▶ **About this task**: Reproduce, exactly and in full, only the lines below from the one containing "[681,171,827,190] MULTI/EXEC) ->" through the one containing "[167,209,336,225] redis-node-client. ->".

▶ **Extracted records**:
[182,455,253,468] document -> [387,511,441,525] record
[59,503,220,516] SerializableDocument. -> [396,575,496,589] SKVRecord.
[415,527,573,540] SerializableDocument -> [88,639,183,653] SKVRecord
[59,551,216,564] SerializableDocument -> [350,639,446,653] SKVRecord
---
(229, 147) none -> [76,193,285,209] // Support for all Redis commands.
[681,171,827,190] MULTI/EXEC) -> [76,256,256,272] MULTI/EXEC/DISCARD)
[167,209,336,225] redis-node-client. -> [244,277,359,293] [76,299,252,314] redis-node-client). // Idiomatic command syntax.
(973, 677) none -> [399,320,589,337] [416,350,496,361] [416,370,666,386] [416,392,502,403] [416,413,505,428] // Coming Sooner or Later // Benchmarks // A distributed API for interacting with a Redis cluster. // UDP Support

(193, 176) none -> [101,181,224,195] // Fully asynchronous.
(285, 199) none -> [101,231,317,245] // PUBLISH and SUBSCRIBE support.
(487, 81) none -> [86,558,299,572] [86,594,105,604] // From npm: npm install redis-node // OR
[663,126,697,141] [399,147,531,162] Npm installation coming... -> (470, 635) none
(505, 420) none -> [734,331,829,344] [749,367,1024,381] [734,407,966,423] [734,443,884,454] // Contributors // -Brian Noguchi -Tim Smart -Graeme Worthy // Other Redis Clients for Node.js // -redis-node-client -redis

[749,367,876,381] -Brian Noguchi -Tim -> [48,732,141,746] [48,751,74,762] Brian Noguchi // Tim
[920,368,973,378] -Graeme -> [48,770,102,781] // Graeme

▶ **Reply**:
[681,171,827,190] MULTI/EXEC) -> [76,256,256,272] MULTI/EXEC/DISCARD)
[167,209,336,225] redis-node-client. -> [244,277,359,293] [76,299,252,314] redis-node-client). // Idiomatic command syntax.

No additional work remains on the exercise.